GIVEN DATA »
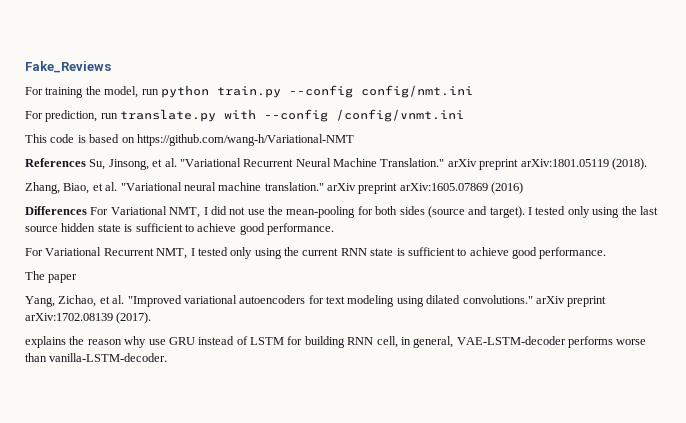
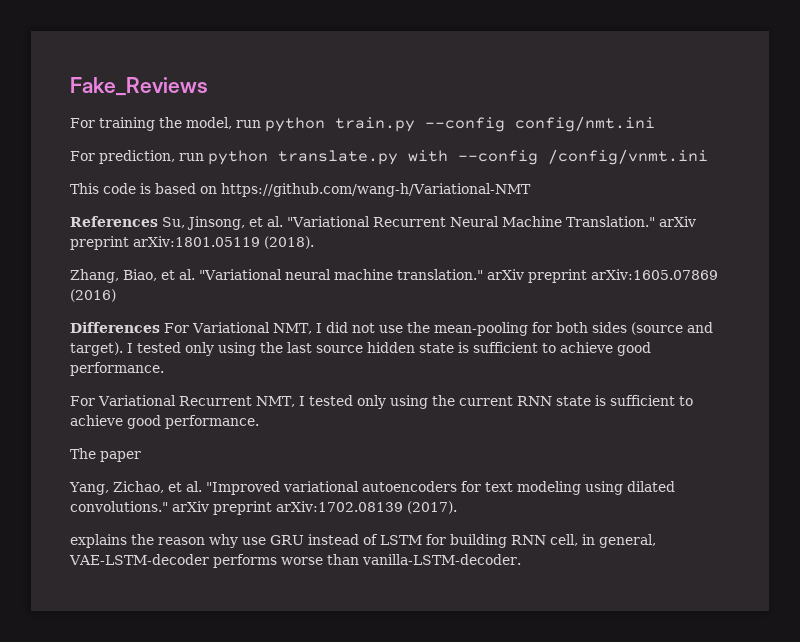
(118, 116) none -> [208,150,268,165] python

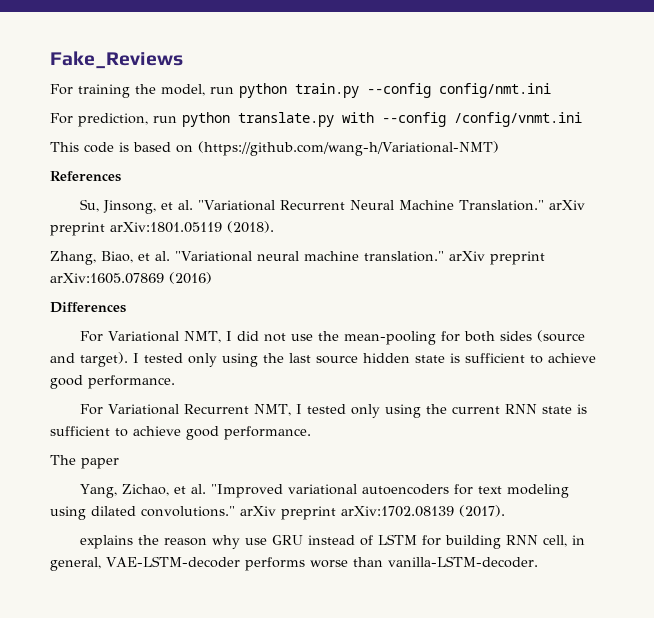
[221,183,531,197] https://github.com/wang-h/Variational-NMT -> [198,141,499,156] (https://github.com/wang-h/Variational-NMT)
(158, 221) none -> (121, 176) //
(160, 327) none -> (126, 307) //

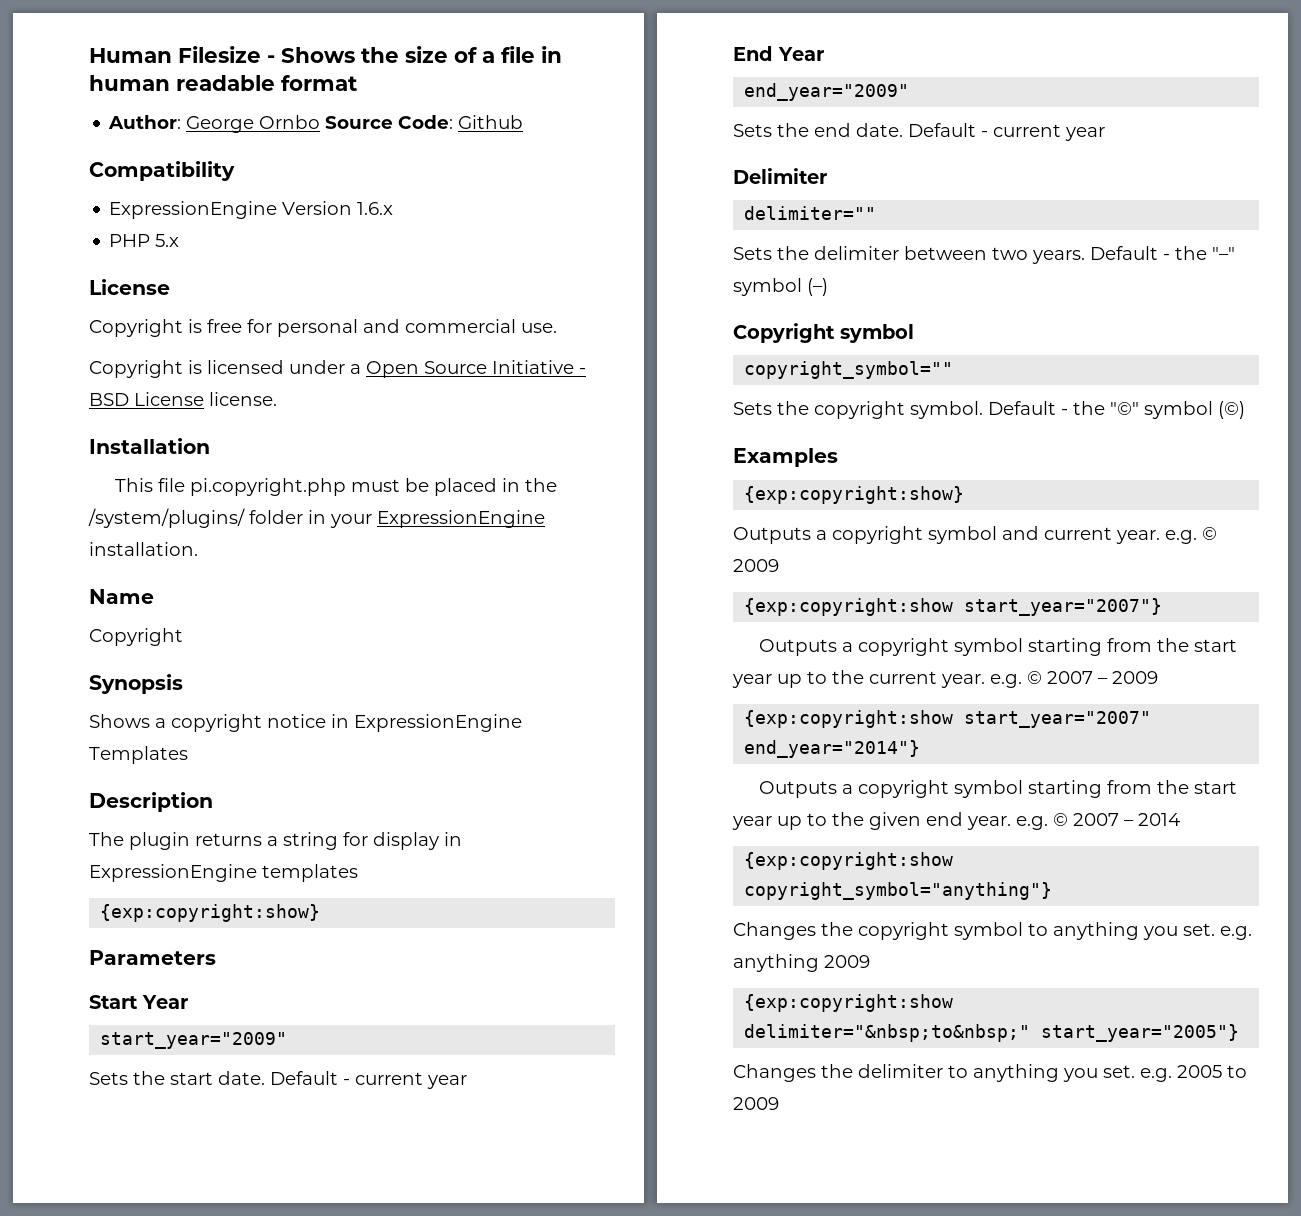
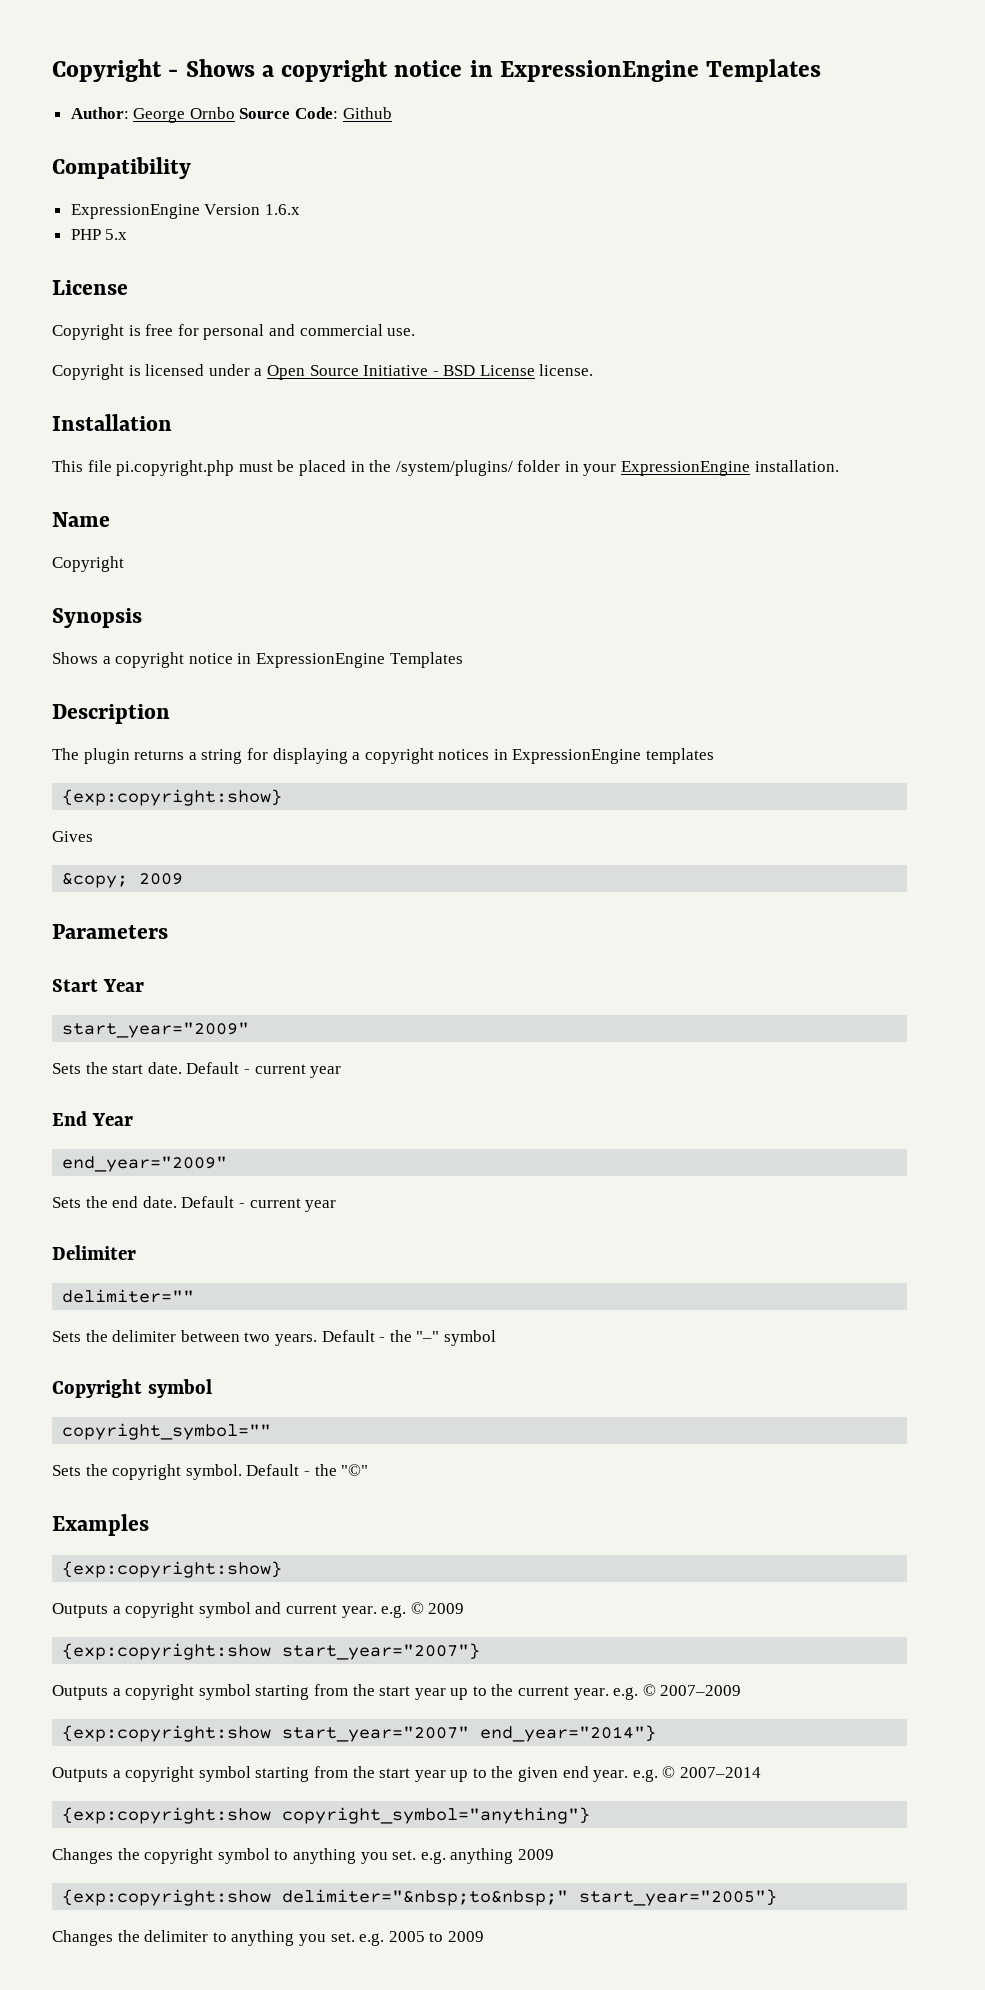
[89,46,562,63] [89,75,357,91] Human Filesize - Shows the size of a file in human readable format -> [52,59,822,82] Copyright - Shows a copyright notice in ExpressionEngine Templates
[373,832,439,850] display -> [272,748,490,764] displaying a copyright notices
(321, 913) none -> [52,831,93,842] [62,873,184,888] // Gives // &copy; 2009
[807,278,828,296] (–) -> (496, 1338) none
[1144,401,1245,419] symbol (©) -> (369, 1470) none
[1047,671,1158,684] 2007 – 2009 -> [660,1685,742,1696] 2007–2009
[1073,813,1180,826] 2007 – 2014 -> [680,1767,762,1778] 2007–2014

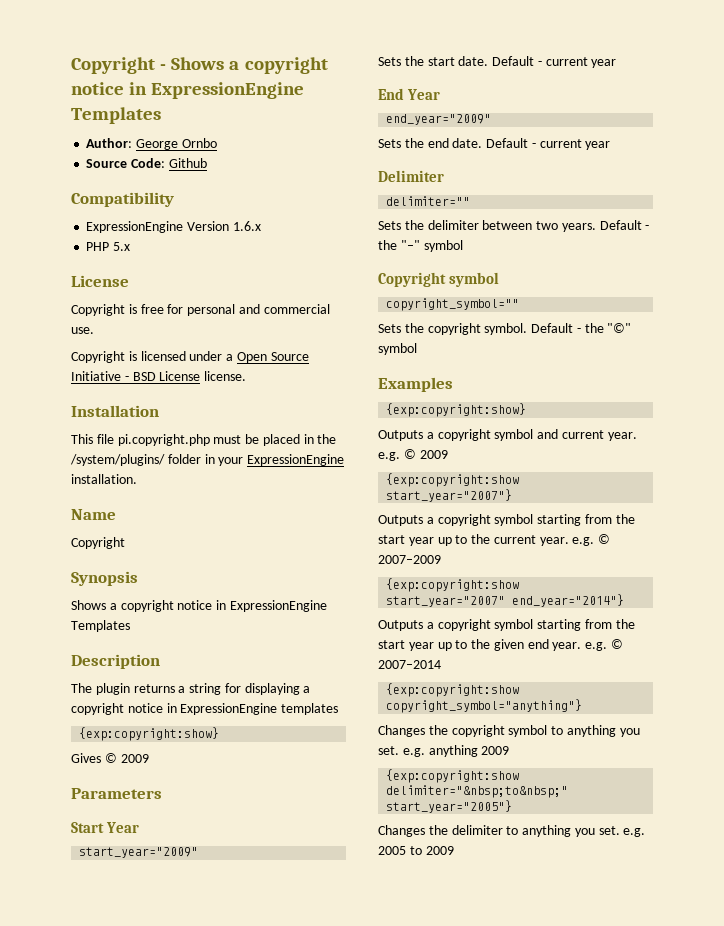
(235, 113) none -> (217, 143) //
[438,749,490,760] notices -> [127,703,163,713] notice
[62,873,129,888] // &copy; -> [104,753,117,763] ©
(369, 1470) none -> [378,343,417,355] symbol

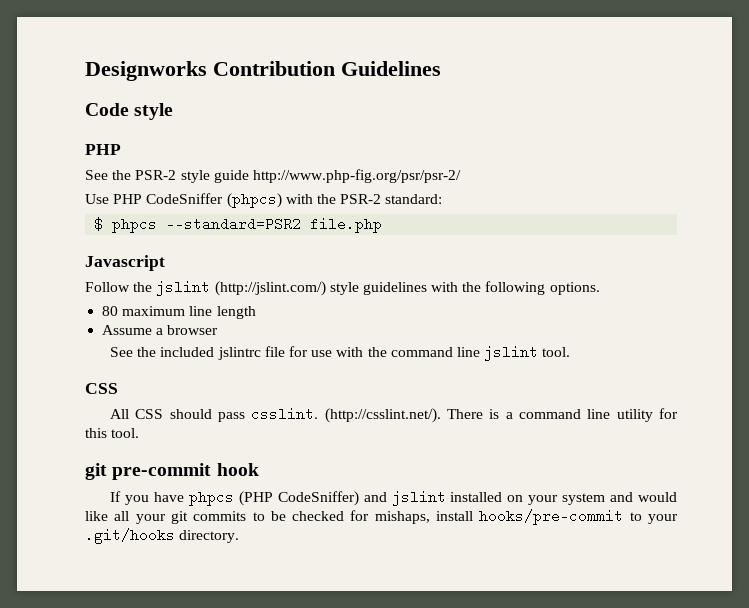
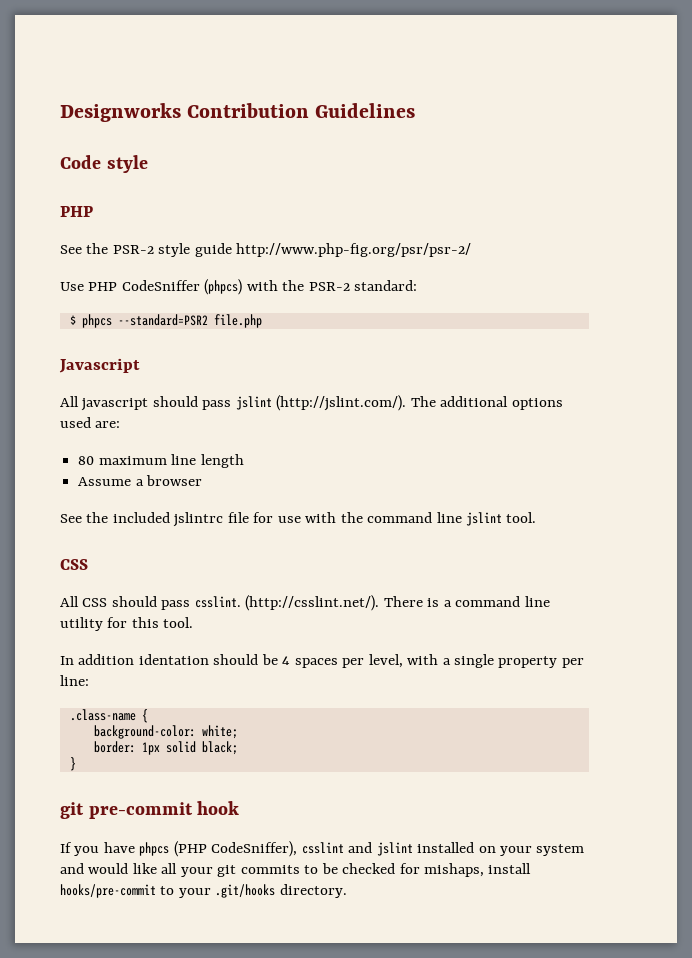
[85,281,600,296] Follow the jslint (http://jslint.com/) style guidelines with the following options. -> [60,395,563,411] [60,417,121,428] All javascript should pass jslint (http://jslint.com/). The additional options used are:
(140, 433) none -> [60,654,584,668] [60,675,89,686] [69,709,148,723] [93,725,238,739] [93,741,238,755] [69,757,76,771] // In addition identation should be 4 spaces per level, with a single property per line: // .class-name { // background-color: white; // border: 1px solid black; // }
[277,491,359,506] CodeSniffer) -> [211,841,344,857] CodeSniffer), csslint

WHAT YOU WILL DO » How many lines in the records hold the string "copyright"? The number alone is the answer.

YOUR RESPONSE » 2